You are currently viewing the Canadian Institutional website. You can change your location here or visit other RBC GAM websites.

Welcome to the RBC Global Asset Management site for Institutional Investors
Français

In order to proceed to the site, please accept our Terms & Conditions.

Please read the following terms and conditions carefully. By accessing rbcgam.com and any pages thereof (the "site"), you agree to be bound by these terms and conditions as well as any future revisions RBC Global Asset Management Inc. ("RBC GAM Inc.") may make in its discretion. If you do not agree to the terms and conditions below, do not access this website, or any pages thereof. Phillips, Hager & North Investment Management is a division of RBC GAM Inc. PH&N Institutional is the institutional business division of RBC GAM Inc.

No Offer

Products and services of RBC GAM Inc. are only offered in jurisdictions where they may be lawfully offered for sale. The contents of this site do not constitute an offer to sell or a solicitation to buy products or services to any person in a jurisdiction where such offer or solicitation is considered unlawful.

No information included on this site is to be construed as investment advice or as a recommendation or a representation about the suitability or appropriateness of any product or service. The amount of risk associated with any particular investment depends largely on the investor's own circumstances.

No Reliance

The material on this site has been provided by RBC GAM Inc. for information purposes only and may not be reproduced, distributed or published without the written consent of RBC GAM Inc. It is for general information only and is not, nor does it purport to be, a complete description of the investment solutions and strategies offered by RBC GAM Inc., including RBC Funds, RBC Private Pools, PH&N Funds, RBC Corporate Class Funds and RBC ETFs (the "Funds"). If there is an inconsistency between this document and the respective offering documents, the provisions of the respective offering documents shall prevail.

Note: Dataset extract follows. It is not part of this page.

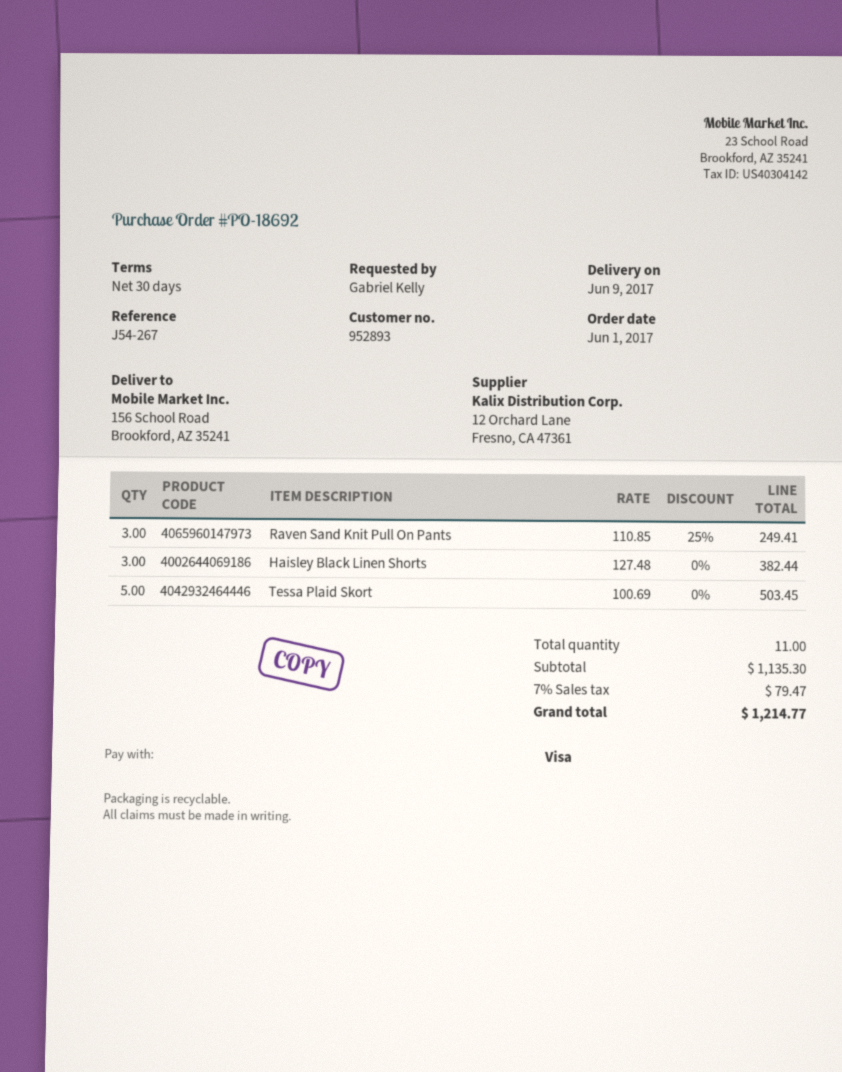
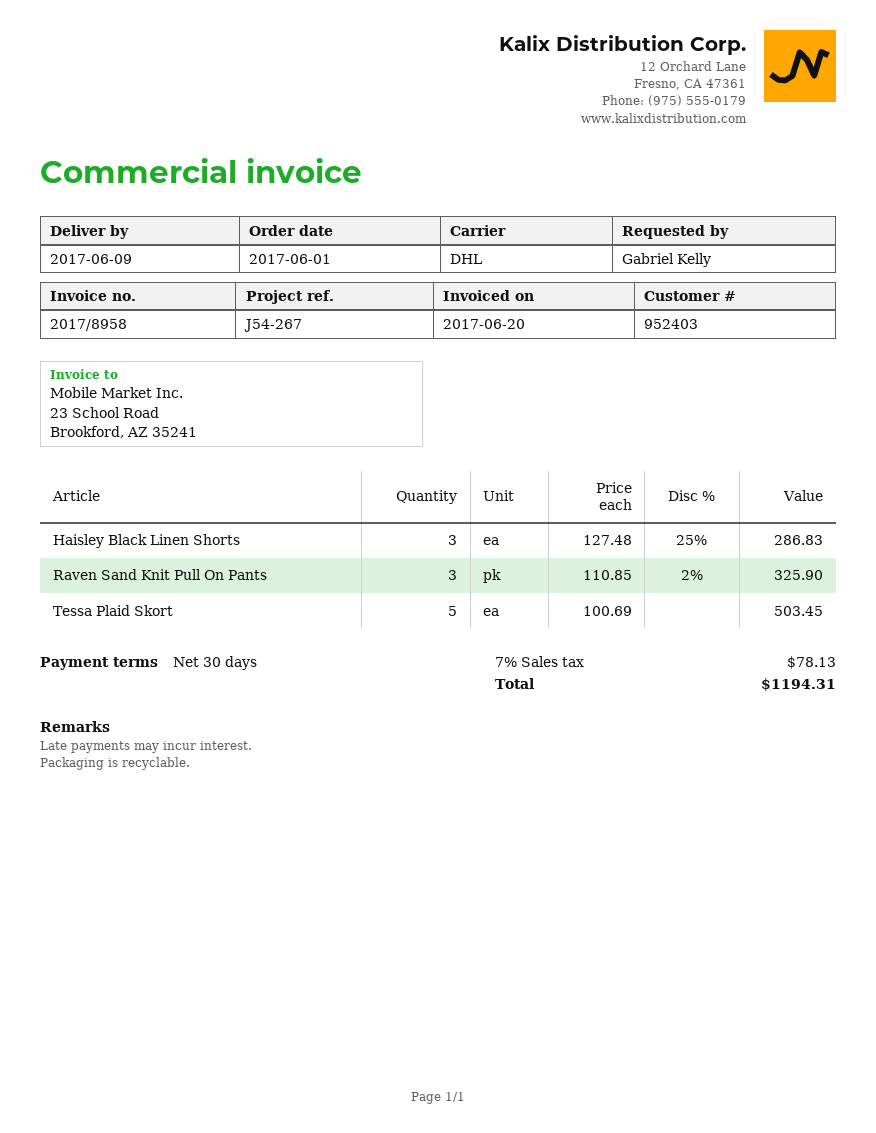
customer number: 952893 -> 952403
Raven Sand Knit Pull On Pants: 3 x 110.85 - 25% = 249.41 -> 3 x 110.85 - 2% = 325.90
Haisley Black Linen Shorts: 3 x 127.48 = 382.44 -> 3 x 127.48 - 25% = 286.83
tax: 7% = 79.47 -> 7% = 78.13
total: 1214.77 -> 1194.31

RBC GAM Inc. takes reasonable steps to provide up-to-date, accurate and reliable information, and believes the information to be so when published. Information obtained from third parties is believed to be reliable, but no representation or warranty, express or implied, is made by RBC GAM Inc., its affiliates or any other person as to its accuracy, completeness, reliability or correctness. RBC GAM Inc. assumes no responsibility for any errors or omissions in such information. The views and opinions expressed herein are those of RBC GAM Inc. and are subject to change without notice.

About Our Funds

The Funds are offered by RBC GAM Inc. and distributed through authorized dealers. Commissions, trailing commissions, management fees and expenses all may be associated with the Funds. Please read the offering materials for a particular fund before investing. The performance data provided are historical returns, they are not intended to reflect future values of any of the funds or returns on investment in these funds. Further, the performance data provided assumes reinvestment of distributions only and does not take into account sales, redemption, distribution or optional charges or income taxes payable by any unitholder that would have reduced returns. The unit values of non-money market funds change frequently. For money market funds, there can be no assurances that the fund will be able to maintain its net asset value per unit at a constant amount or that the full amount of your investment in the fund will be returned to you. Mutual fund securities are not guaranteed by the Canada Deposit Insurance Corporation or by any other government deposit insurer. Past performance may not be repeated. ETF units are bought and sold at market price on a stock exchange and brokerage commissions will reduce returns. RBC ETFs do not seek to return any predetermined amount at maturity. Index returns do not represent RBC ETF returns.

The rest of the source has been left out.